Pour Jeunet, la femme est une hydre, un monstre aux mille visages, dont chacun des personnages féminins porte l’un des masques. Figure de la matrone, Anne-Marie Pisani (l’épouse de Ticky Holgado) est une grosse femme aigrie et cruelle, prompte à s’exciter à la vue du sang. La séductrice que joue Karin Viard est vierge ascendant lion : tout un symbole. Etre ambigu dont on ne sait s’il est ami ou ennemi, Lilith ou Eve, elle est celle qui attire délibérément l’homme vers le pêché de chair. Briseuse de couple, séduite par l’adresse au couteau de Dominique Pinon (sans commentaires !), c’est elle aussi qui tendra le même couteau pour le tuer. Sa volonté de castration symbolique s'affirme donc à travers son pouvoir d'érection réel. De son côté, Silvie Laguna, la suicidaire hallucinée, actualise la fêlure originelle marquant la femme : fureur utérine, hystérie, le principe féminin, fondamentalement irrationnel, est depuis toujours frappé du sceau de la folie. De plus, l’impossibilité de mourir qui la poursuit lui confère une aura d’immortalité la rendant à la fois surnaturelle et inquiétante. La seule qui semble n’être pas représentée comme une menace est la femme âgée, et pour cause : si on en croit Simone de Beauvoir, la femme ménopausée appartient à un "troisième sexe", extrait de la sexualité. Dès lors, elle cesse d'inquiéter Jeunet et redevient naturellement une figure inoffensive.  

 Dans ce panthéon de la femme, il en est une cependant qui trouve grâce aux yeux sévères du cinéaste. Présentée comme une Vierge Marie, un idéal, Marie-Laure Dougnac joue la femme-enfant. En effet, à cette angoisse dont la femme est la source, Jean-Pierre Jeunet trouve une réponse : la fuite. Pour ne pas se confronter à l'acte sexuel, il préfère se réfugier dans un univers d'innocence enfantine.

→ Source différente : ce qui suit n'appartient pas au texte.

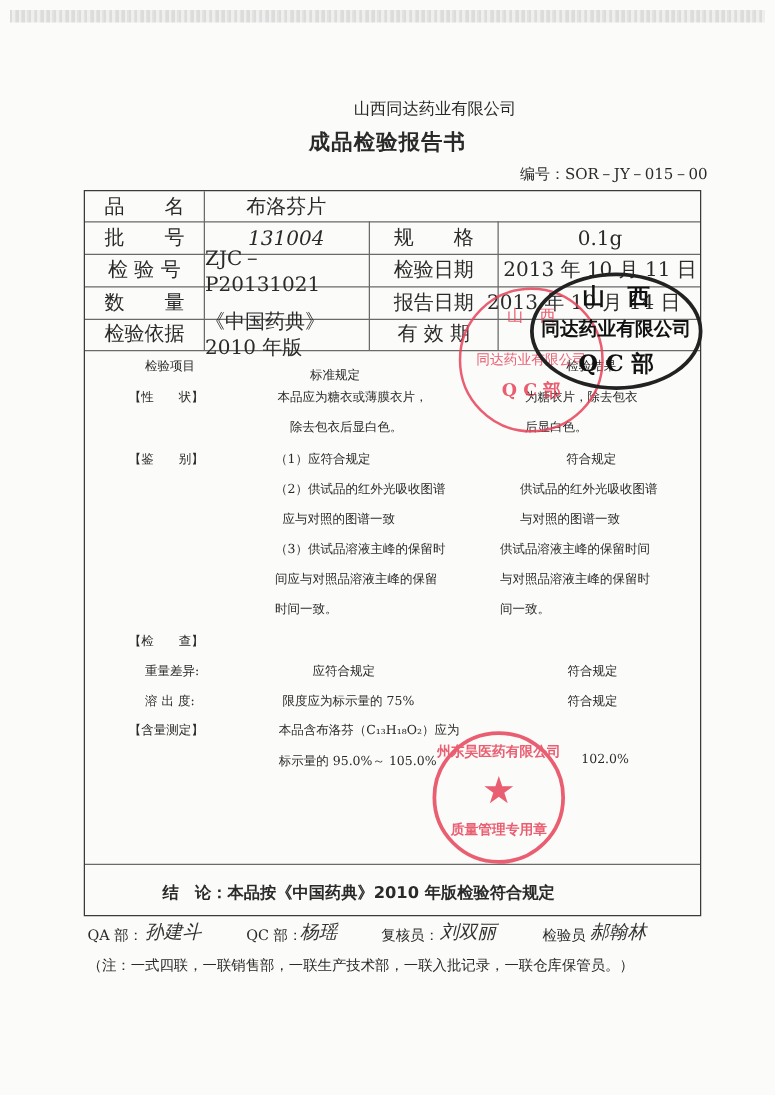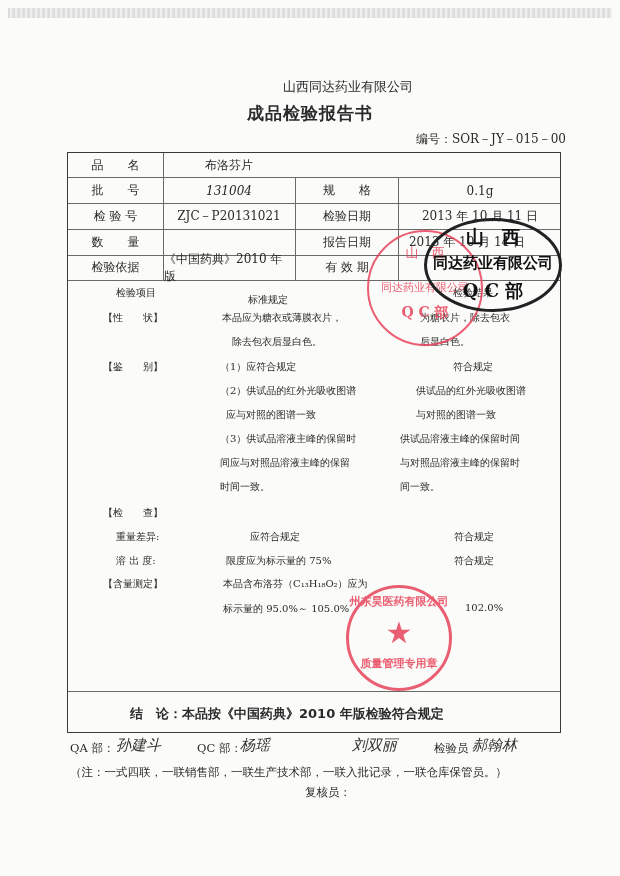--- a/index.html
+++ b/index.html
@@ -17,21 +17,21 @@
   .abs { position:absolute; white-space:nowrap; }
   .company { left:0; width:620px; top:78px; text-align:center; font-size:13px; font-family:"DejaVu Sans",sans-serif;padding-left:38px; }
   .title { left:0; width:620px; top:102px; text-align:center; font-size:17px; font-weight:bold; font-family:"DejaVu Sans",sans-serif; letter-spacing:1px; }
   .docno { right:54px; top:131px; font-size:12px; }
   .doc-frame {
     position:absolute; left:67px; top:152px; width:494px; height:581px;
     border:1.5px solid #3a3a3a; box-sizing:border-box;
   }
   .hline { position:absolute; left:0; right:0; height:0; border-top:1px solid #6a6a6a; }
   .vline { position:absolute; width:0; border-left:1px solid #6a6a6a; }
-  .cell { position:absolute; font-size:12px; display:flex; align-items:center; justify-content:center; height:23px; }
+  .cell { position:absolute; font-size:16px; display:flex; align-items:center; justify-content:center; height:23px; }
   .lbl { letter-spacing:0; }
   .sec { position:absolute; font-size:10px; white-space:nowrap; }
   .sig { position:absolute; font-family:"DejaVu Serif",serif; font-style:italic; color:#333; font-size:15px; }
   .foot { position:absolute; font-size:11.5px; white-space:nowrap; }
   .stamp-red {
     position:absolute; border:2.5px solid #e8435a; border-radius:50%;
     color:#e8435a; opacity:.85;
   }
   .stamp-black {
     position:absolute; border:3px solid #222; border-radius:50%;
@@ -137,18 +137,18 @@
 <div class="stamp-red" style="left:346px; top:585px; width:100px; height:100px; border-width:3px;">
   <div style="position:absolute; left:0; right:0; top:6px; text-align:center; font-size:11px; font-weight:bold;">州东昊医药有限公司</div>
   <div style="position:absolute; left:0; right:0; top:30px; text-align:center; font-size:30px; line-height:30px;">★</div>
   <div style="position:absolute; left:0; right:0; top:68px; text-align:center; font-size:11px; font-weight:bold;">质量管理专用章</div>
 </div>
 
 <div class="foot" style="left:70px; top:741px;">QA 部：</div>
 <div class="sig" style="left:116px; top:736px;">孙建斗</div>
 <div class="foot" style="left:197px; top:741px;">QC 部：</div>
 <div class="sig" style="left:240px; top:736px;">杨瑶</div>
-<div class="foot" style="left:305px; top:785px;font-family:Liberation Serif, serif;">复核员：</div>
+<div class="foot" style="left:305px; top:741px;font-family:Liberation Serif, serif;">复核员：</div>
 <div class="sig" style="left:352px; top:736px;">刘双丽</div>
 <div class="foot" style="left:434px; top:741px;">检验员</div>
 <div class="sig" style="left:472px; top:736px;">郝翰林</div>
 
 <div class="foot" style="left:70px; top:765px;">（注：一式四联，一联销售部，一联生产技术部，一联入批记录，一联仓库保管员。）</div>
 
 </body></html>

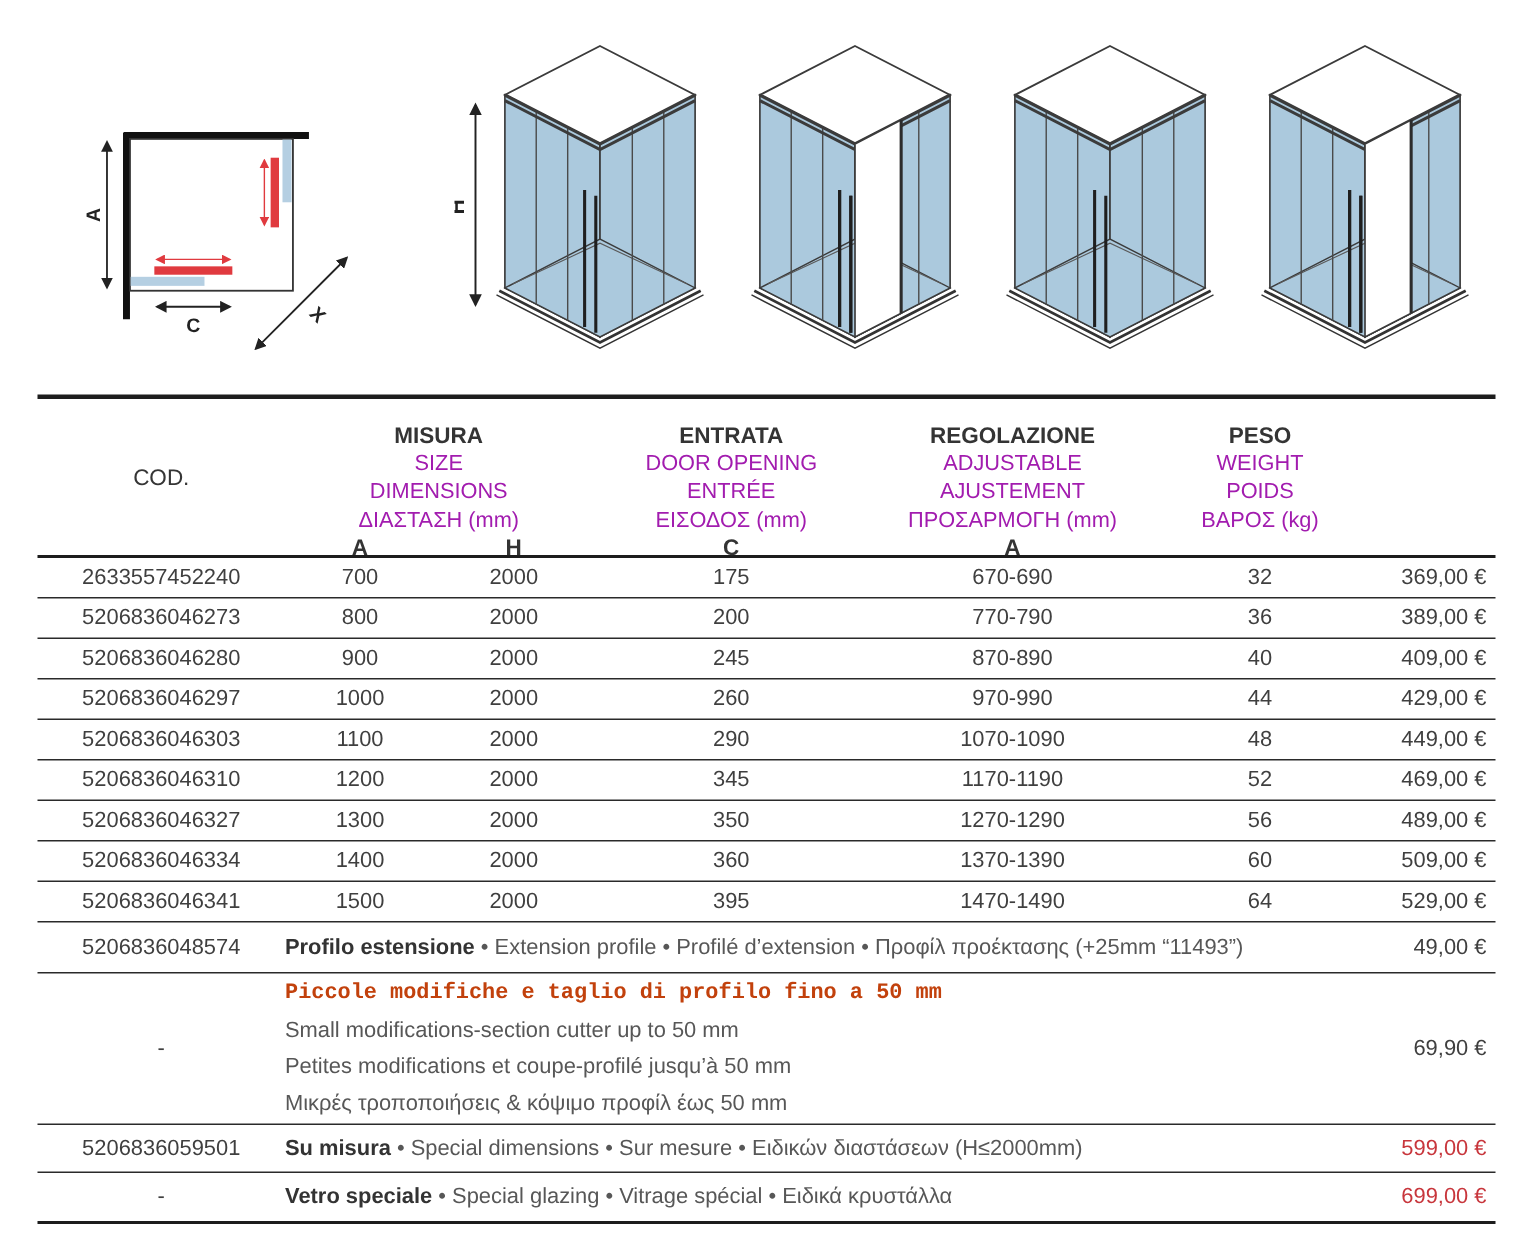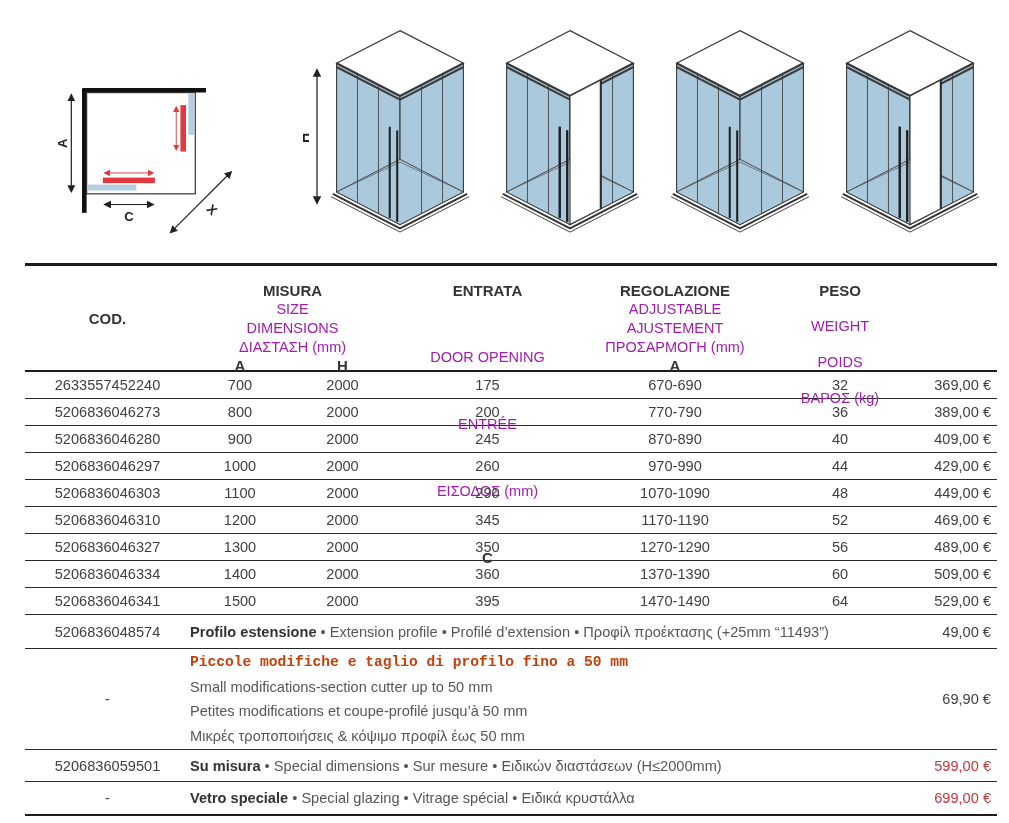--- a/index.html
+++ b/index.html
@@ -12,24 +12,24 @@
   #plan-svg{left:50px;top:55px;}
   #h-arrow-svg{left:303px;top:64px;}
   .unit{top:26px;}
   #unit1{left:330px;} #unit2{left:500px;} #unit3{left:670px;} #unit4{left:840px;}
 
   
   .price-table{position:absolute;left:25px;top:263px;width:972px;
                border-top:3px solid #1d1d1d;border-bottom:2px solid #1d1d1d;}
   .thead{display:flex;border-bottom:2.5px solid #1d1d1d;height:106px;}
   .h-cod{width:165px;display:flex;align-items:center;justify-content:center;
-         font-weight:bold;font-size:15px;color:#353535;}
+         font-weight:normal;font-size:15px;color:#353535;}
   .h-group{display:flex;flex-direction:column;align-items:center;padding-top:15px;}
-  .g-misura{width:205px;} .g-entrata{width:185px;gap:48px;} .g-adj{width:190px;}
-  .g-peso{width:140px;gap:17px;}
+  .g-misura{width:205px;} .g-entrata{width:185px;} .g-adj{width:190px;}
+  .g-peso{width:140px;}
   .g-prezzo{width:87px;align-items:flex-end;padding-right:6px;}
   .h-l1{font-weight:bold;font-size:15px;color:#343434;line-height:19px;white-space:nowrap;}
   .h-l{font-size:14.5px;color:#a21caf;line-height:19px;white-space:nowrap;}
   .h-sub{display:flex;width:100%;margin-top:auto;padding-bottom:3px;
          font-weight:bold;font-size:15px;color:#343434;}
   .h-sub span{text-align:center;}
   .sub-a{width:100px;} .sub-h{width:105px;} .sub-c,.sub-adj{width:100%;}
 
   .trow{display:flex;align-items:center;height:27px;border-bottom:1.3px solid #2a2a2a;
         font-size:14.6px;color:#3f3f3f;}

On le sait, le réalisateur de La cité des enfants perdus et du Fabuleux destin d'Amélie Poulain aime choisir des acteurs qui ont "une gueule". Mais si le physique particulier des deux acteurs principaux colle si bien aux personnages qu'ils jouent, c'est loin d'être un hasard. Tous deux de petite taille, Dominique Pinon est, tel un des teletubbies, pourvu d'une tête plus grosse que la moyenne, tandis que Marie-Laure Dougnac possède un front relativement grand. Ils acquièrent ainsi des caractéristiques juvéniles. Cette dernière est également placée sous l'égide d'un père autoritaire auquel elle paraît totalement soumise, du moins durant la première partie du film. Sa maladresse, comme celle de Pinon, est attendrissante et lorsqu'elle l'invite à prendre le thé, il semble soudain qu'ils jouent à la dinette dans une maison de poupée. S'ajoute à cela tout l'univers du cirque entourant Dominique Pinon. Cet univers, indéfectiblement lié au monde de l'enfance, oscille entre une démarche d'enchantement et de fuite du réel. Il participe également de la dimension poétique de l'œuvre, à l'instar de cette scène de rencontre, où Julie surprend Louison dans un numéro de jonglage avec des bulles de savon. Même ses chaussures de clown, bien trop grandes pour lui, en font un personnage à la frontière entre l'enfant et l'adulte.